To date, there is no evidence of the ability of sirtuins to prolong the life of mammals. Within the framework of one carefully planned work (Pearson, K.J. et al., “Resveratrol delays age-related determination and mimics transcriptional aspects of dietary restriction without extending life span” // Cell Metab. 8, 157-168 (2008)) scientists have demonstrated that resveratrol (resveratrol), a plant polyphenol that enhances the effect of sirtuins on many processes, prolongs the life of mice kept on a fat–rich diet, but does not affect the life expectancy of animals consuming conventional feed. The relationship between sirtuins and resveratrol is complex and poorly understood, so these data do not mean that sirtuins do not affect the life expectancy of mammals, but indicate the need for further study of this issue.
All variants of a low-calorie diet, except for moderate chronic (throughout life) fasting, cause a pronounced increase in the lifespan of C.elegans, which do not have a functional sir2.1 gene.
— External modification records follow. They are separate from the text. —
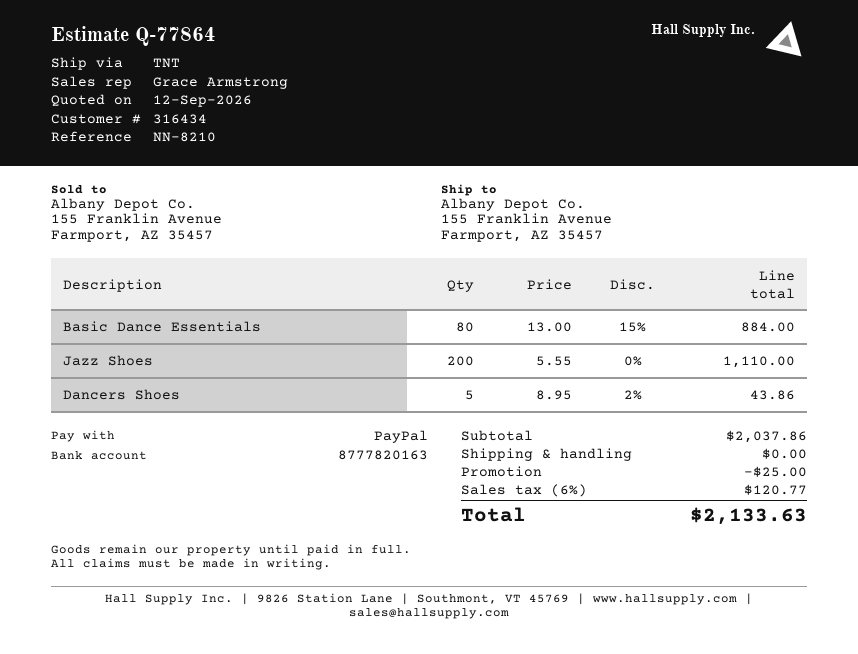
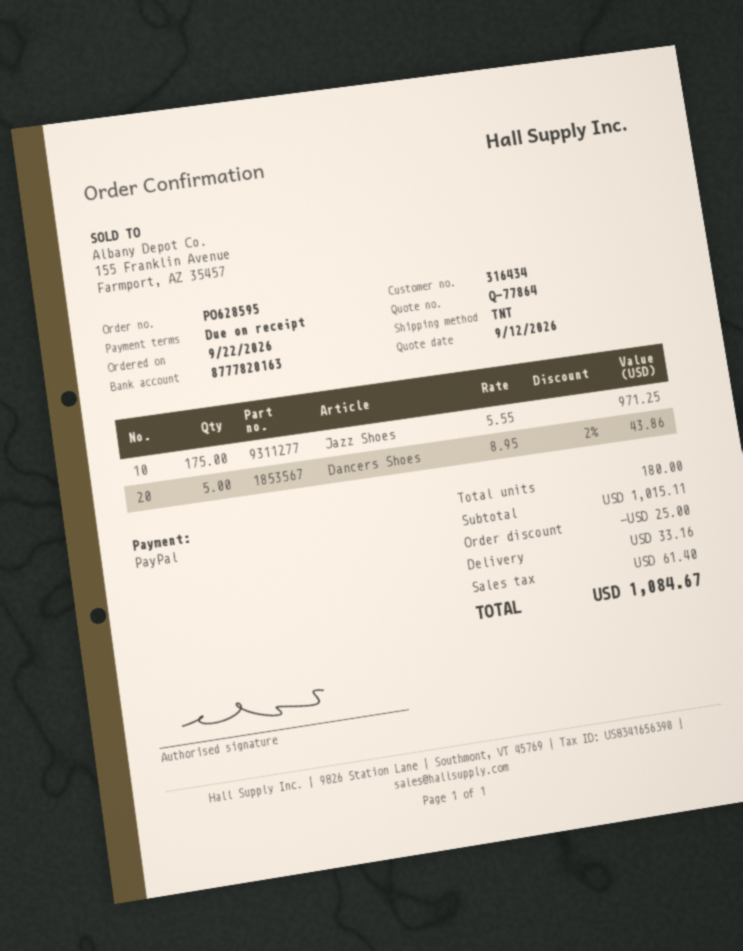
Basic Dance Essentials: 80 x 13.00 - 15% = 884.00 -> none
Jazz Shoes: 200 x 5.55 = 1110.00 -> 175 x 5.55 = 971.25
subtotal: 2037.86 -> 1015.11
shipping: 0.00 -> 33.16
tax: 120.77 -> 61.40
total: 2133.63 -> 1084.67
In experiments on fruit flies, only one fasting model was tested, in the implementation of the effect of which on the lifespan of insects involved sirtuins. Chronic fasting also has no effect on the lifespan of mice in the absence of the SIRT1 protein. Given that sirtuins are sensors of nutrients, it can be argued that – at least in mice – in conditions of starvation, these proteins perform important functions (in some cases completely unexpected) in the regulation of a wide range of metabolic mechanisms, as well as mechanisms for the development of stress reactions.
Decreased respiratory activity
A moderate decrease in cellular respiration activity prolongs the life of many organisms, including yeast, roundworms, fruit flies and mice. This statement contradicts the data according to which active breathing promotes longevity in conditions of starvation. However, it is possible that the activation of breathing increases life expectancy for one reason and decreases it for another. This idea is supported by the fact that a low-calorie diet increases the body's resistance to adverse environmental factors, and respiratory suppression does not have such an effect. In any case, these data explain a classic natural phenomenon – a pronounced correlation between the metabolic rate of mammals (decreasing as the size of the organism increases) and life expectancy (as a rule, the larger the organism, the longer it lives). Perhaps the longer lifespan of large mammals is partly due to slower metabolism. There are exceptions, which, however, do not refute this rule, since they can be explained by the participation of other mechanisms. For example, dogs of small breeds live longer than large dogs due to low IGF-1 levels.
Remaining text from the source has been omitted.